The ABX estimates are shown in Table 1. The prices for each tranche/vintage are shown in the top section of the table. Thus in the first row, for ABX 06(1), the 14 March price 86 implies that 14% losses are discounted for AAA.5 The weights by vintage and tranche (not shown) are applied and, the weighted expected loss is shown in the bottom row of the table. This number is applied to the stock of US RMBS. Using the September 7 numbers, USD 292 bn is the implied loss (the main basis of the work last year). But as can be seen, over time the implied size of the losses seems to get ever larger. On the 14th of March, a staggering USD 887 bn loss is implied.

A similar picture emerges from our naïve equity market-cap-loss approach in Table 2. Far from the USD 308 bn published in the last FMT, the market cap losses for levered financial institutions most affected by mortgages is now a staggering USD 702 bn, very much showing the same pattern as the ABX approach.

Both approaches are undermined by recent market panic and problems with price discovery. If it is agreed that these are features of recent experience, then it follows that these estimates of losses are way too high.

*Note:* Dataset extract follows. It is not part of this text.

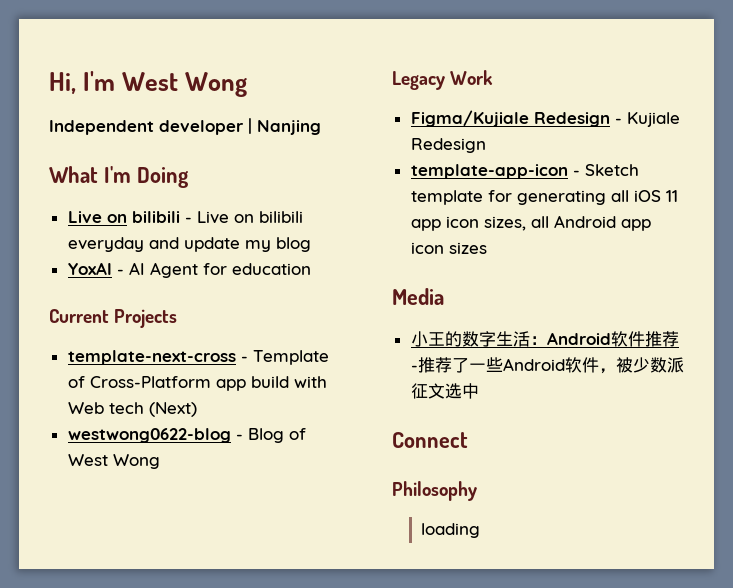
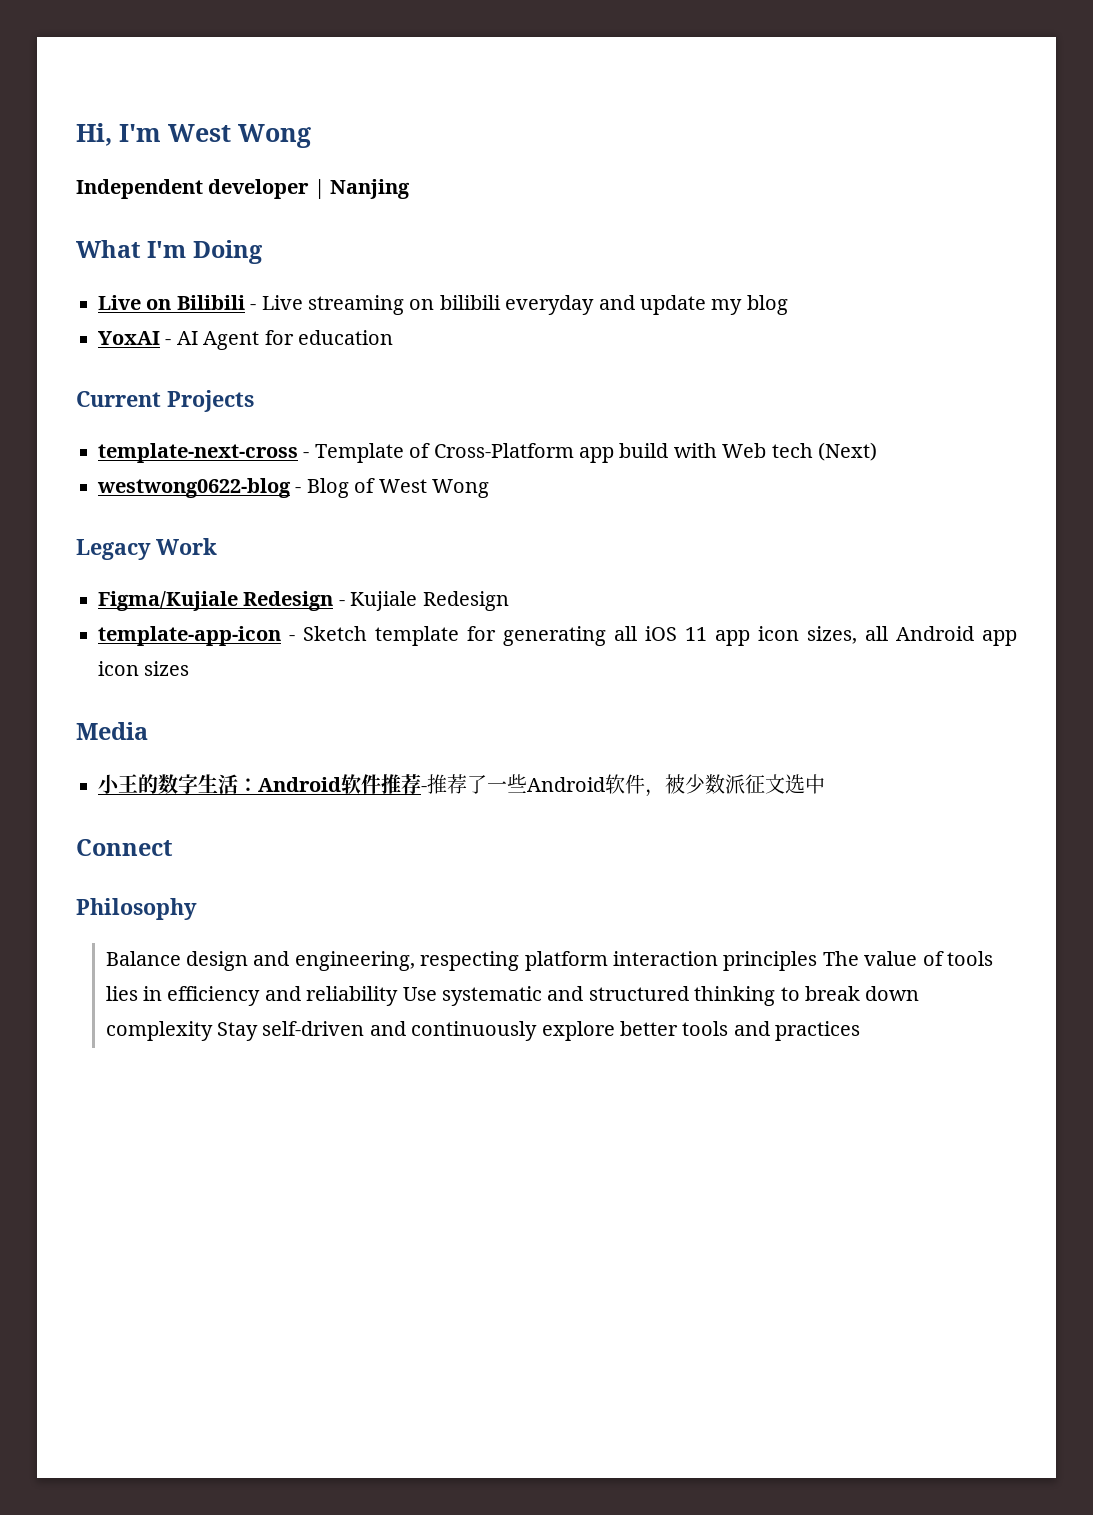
- Live on bilibili - Live on bilibili everyday and update my blog
+ Live on Bilibili - Live streaming on bilibili everyday and update my blog
- loading
+ Balance design and engineering, respecting platform interaction principles The value of tools lies in efficiency and reliability Use systematic and structured thinking to break down complexity Stay self-driven and continuously explore better tools and practices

This estimate of ultimate losses may be compared with

Blundell-Wignall does not give a lot of details regarding his calculation. Essentially, he’s fitting into the formula

Total losses = (total outstanding) x (delinquency rate) x (foreclosures / delinquencies) x (loss given foreclosure)

There’s not a lot of information: I have tried and failed to find details of the parameterization of this equation in either the Bank of England model or the OECD model. The best I can do is state that the BoE assumes loss given foreclosure of 50%, while the OECD varies this in a range of 40%-60%.

Additionally, the BoE examined 1,400-billion in sub-prime, while the OECD is looking at 1,300-billion sub-prime and 1,000-billion “Alt-A, etc.”.